Here, Salvador Dalí's melting canvases, Ringling's Venetian Gothic palace and Chihuly's tentacled glass sculptures fit perfectly – all are bright, bold, surreal entertainments to match wintering manatees, roseate spoonbills, open-mouthed alligators and the peacock-colored, sequined costumes of twirling trapeze artists.

AMid-Feb–mid-Apr Peak season, ideal weather, high prices. Best for camping, hiking, manatees.


The Panhandle


Take the best bits of the Deep South – friendly ('howdy y'all!') people, a molasses-slow pace, oak-lined roads and fried green tomatoes – then add sugar-white beaches, clear natural springs and bountiful seafood and you're beginning to conjure up the magnificent, diverse and highly underrated Florida Panhandle: so overlooked in the bigger Florida picture that we almost want to keep it to ourselves.

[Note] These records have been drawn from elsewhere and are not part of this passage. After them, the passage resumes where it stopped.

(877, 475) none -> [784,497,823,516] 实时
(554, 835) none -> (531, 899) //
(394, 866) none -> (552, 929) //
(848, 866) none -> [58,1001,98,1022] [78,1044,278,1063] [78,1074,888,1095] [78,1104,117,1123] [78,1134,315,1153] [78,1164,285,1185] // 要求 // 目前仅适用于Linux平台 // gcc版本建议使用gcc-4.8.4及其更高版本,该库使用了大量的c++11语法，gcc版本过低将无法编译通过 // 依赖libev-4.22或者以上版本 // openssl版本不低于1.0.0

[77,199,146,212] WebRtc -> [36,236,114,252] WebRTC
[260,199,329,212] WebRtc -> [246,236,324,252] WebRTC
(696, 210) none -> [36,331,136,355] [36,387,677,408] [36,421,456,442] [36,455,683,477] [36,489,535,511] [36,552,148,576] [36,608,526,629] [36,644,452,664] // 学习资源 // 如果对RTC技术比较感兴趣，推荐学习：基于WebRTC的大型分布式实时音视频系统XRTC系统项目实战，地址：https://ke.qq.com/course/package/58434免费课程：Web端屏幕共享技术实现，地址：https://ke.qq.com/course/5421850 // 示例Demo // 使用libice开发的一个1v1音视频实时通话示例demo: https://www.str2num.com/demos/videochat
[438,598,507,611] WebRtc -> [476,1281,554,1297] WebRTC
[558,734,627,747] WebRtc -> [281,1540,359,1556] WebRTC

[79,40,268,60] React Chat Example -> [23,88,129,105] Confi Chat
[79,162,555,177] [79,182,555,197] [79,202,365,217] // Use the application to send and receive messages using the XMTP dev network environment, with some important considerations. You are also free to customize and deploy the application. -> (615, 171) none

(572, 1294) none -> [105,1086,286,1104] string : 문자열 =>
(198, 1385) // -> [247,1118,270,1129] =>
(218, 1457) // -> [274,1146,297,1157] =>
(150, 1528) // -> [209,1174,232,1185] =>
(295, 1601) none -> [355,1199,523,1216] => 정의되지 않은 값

Dig your toes into the endless miles of impossible white sands and azure waters of the Gulf Coast, gallery-hop in pretty Pensacola with its surprising wealth of history and understated class, fish the primeval Steinhatchee, explore the rugged wilderness of St Vincent Island and be sure to bunker down for some slow, balmy nights in charming Apalachicola. Too chilled? Head on over to gaudy Panama City Beach and suck down Jell-O shots with the spring-breakers.

Consider it road-trip heaven.

AMar & Apr Spring-breakers descend upon the gulf to party.